**SOURCE MATERIAL:**
[Start of Attachment]
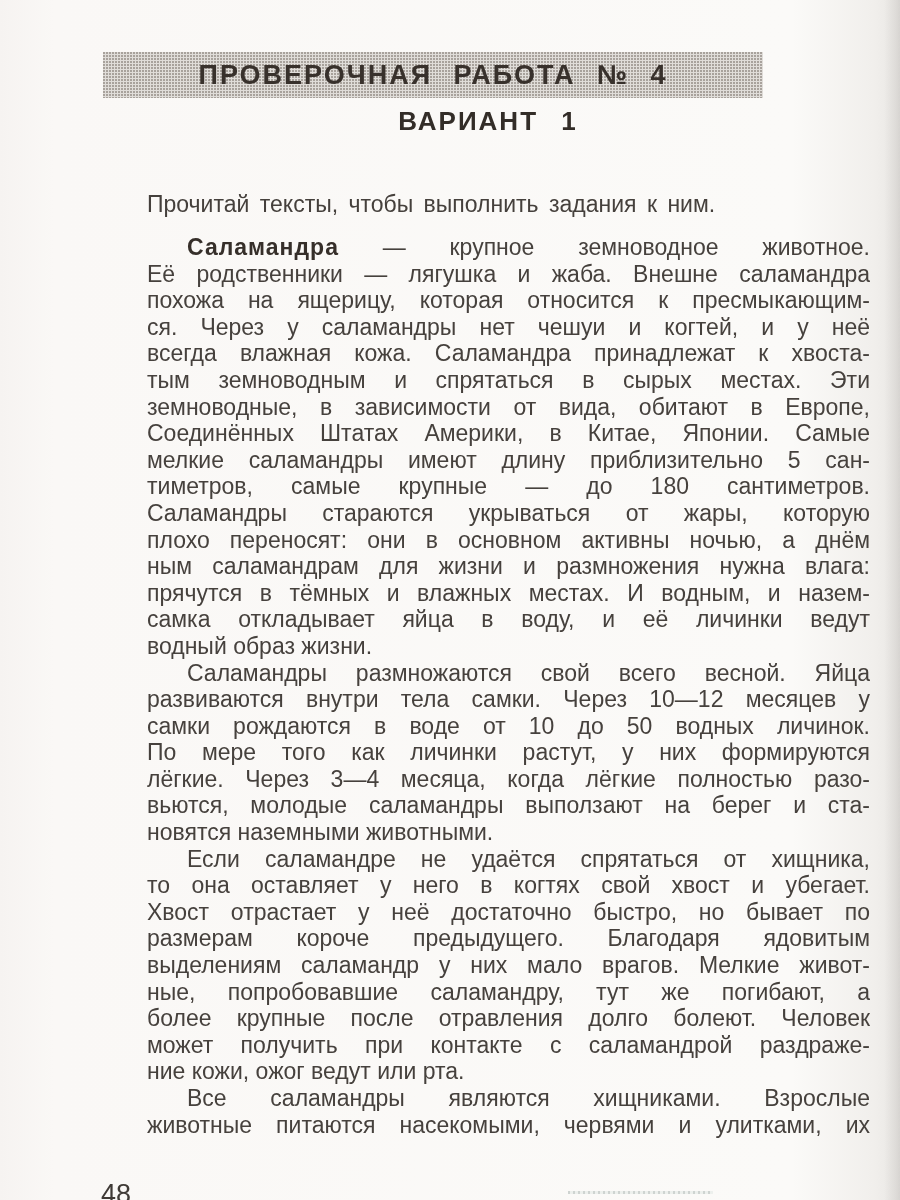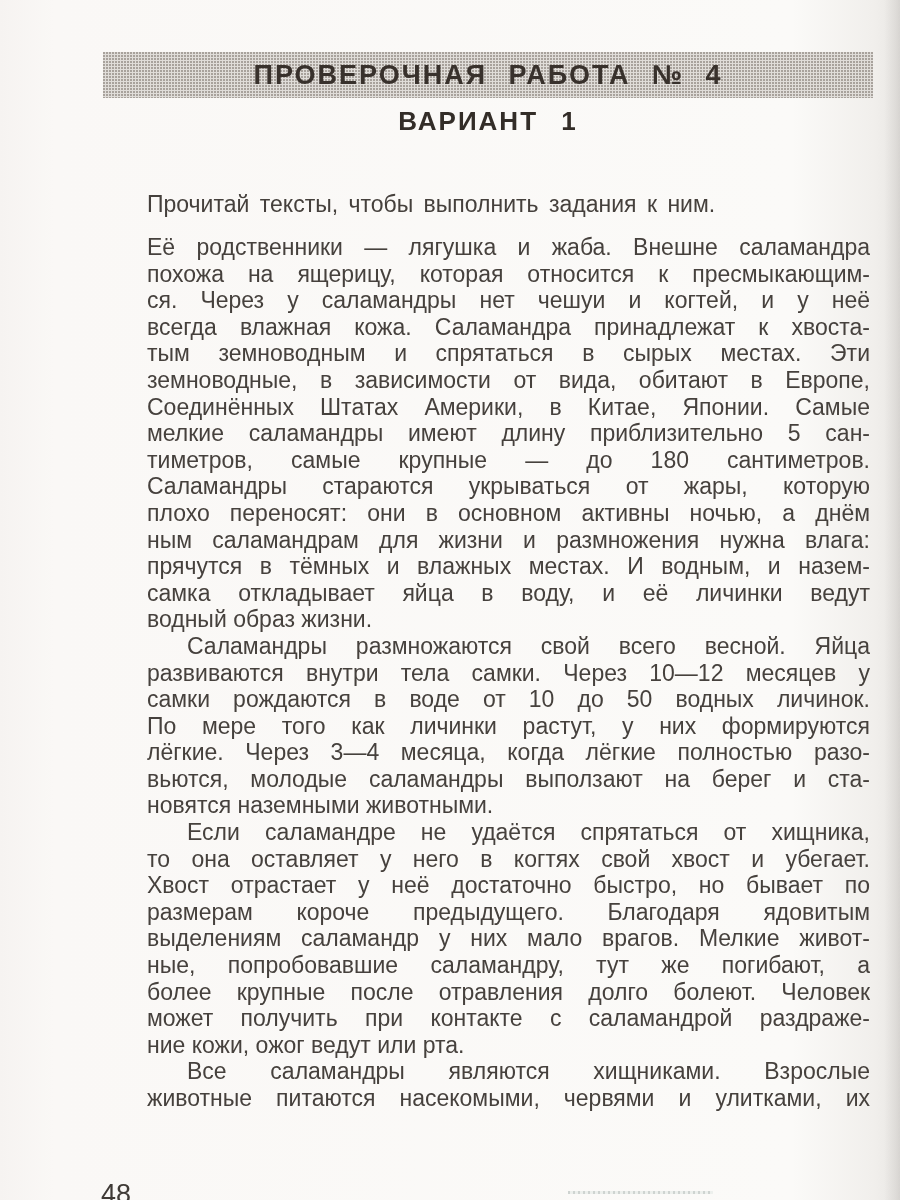--- a/index.html
+++ b/index.html
@@ -21,7 +21,7 @@
     position: absolute;
     left: 103px;
     top: 52px;
-    width: 770px;
+    width: 660px;
     height: 46px;
     background-color: #e0ddd9;
     background-image: radial-gradient(circle at 1px 1px, #a8a29c 0.9px, rgba(0,0,0,0) 1.2px);

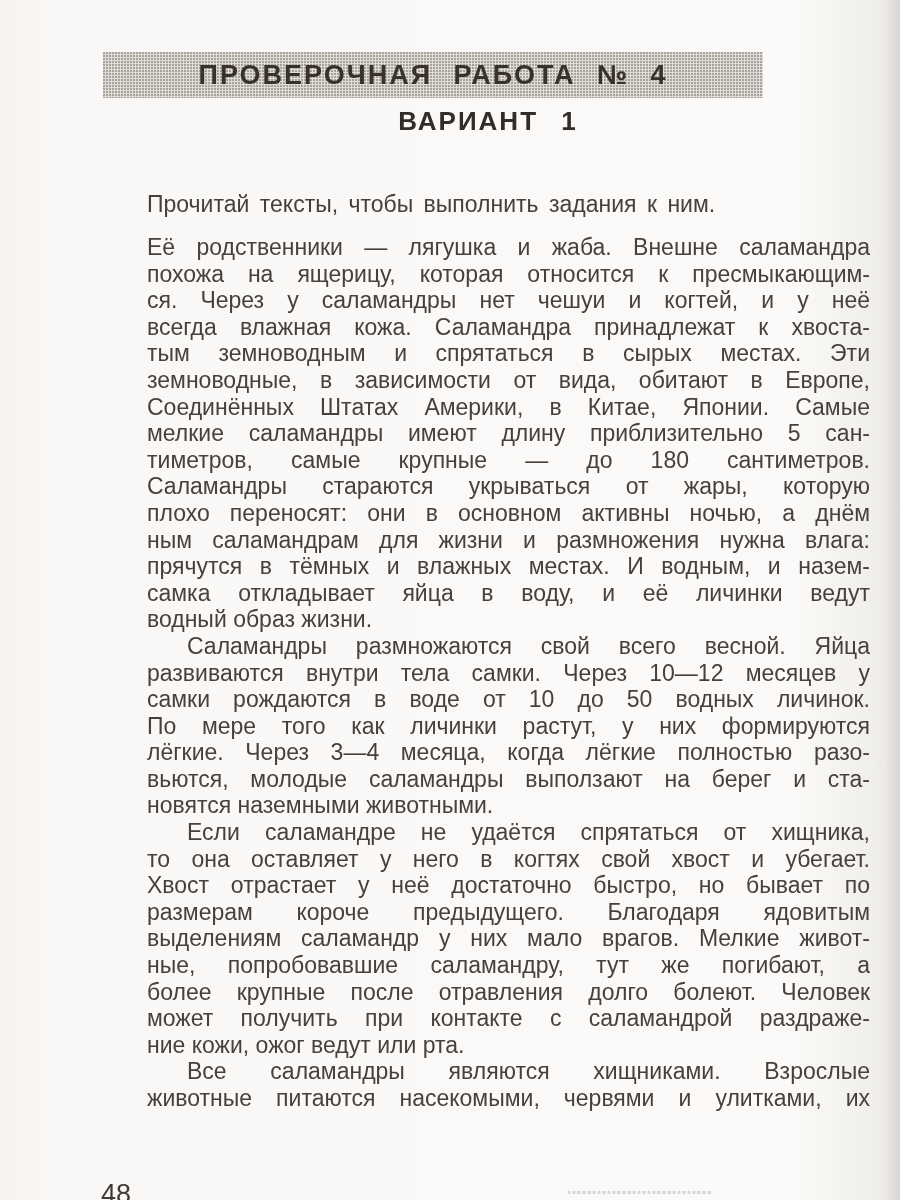--- a/index.html
+++ b/index.html
@@ -129,6 +129,7 @@
   <div class="intro">Прочитай тексты, чтобы выполнить задания к ним.</div>
 
   <div class="article">
+      <div class="line first"><b>Саламандра</b> — крупное земноводное животное.</div>
       <div class="line">Её родственники — лягушка и жаба. Внешне саламандра</div>
       <div class="line">похожа на ящерицу, которая относится к пресмыкающим-</div>
       <div class="line">ся. Через у саламандры нет чешуи и когтей, и у неё</div>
[End of Attachment]
**ASSIGNMENT:** At the line with "задания к ним.</div>", begin reproducing the material above exactly, and continue through its last line.

**SOLUTION TO THIS TASK:**
   <div class="intro">Прочитай тексты, чтобы выполнить задания к ним.</div>
 
   <div class="article">
+      <div class="line first"><b>Саламандра</b> — крупное земноводное животное.</div>
       <div class="line">Её родственники — лягушка и жаба. Внешне саламандра</div>
       <div class="line">похожа на ящерицу, которая относится к пресмыкающим-</div>
       <div class="line">ся. Через у саламандры нет чешуи и когтей, и у неё</div>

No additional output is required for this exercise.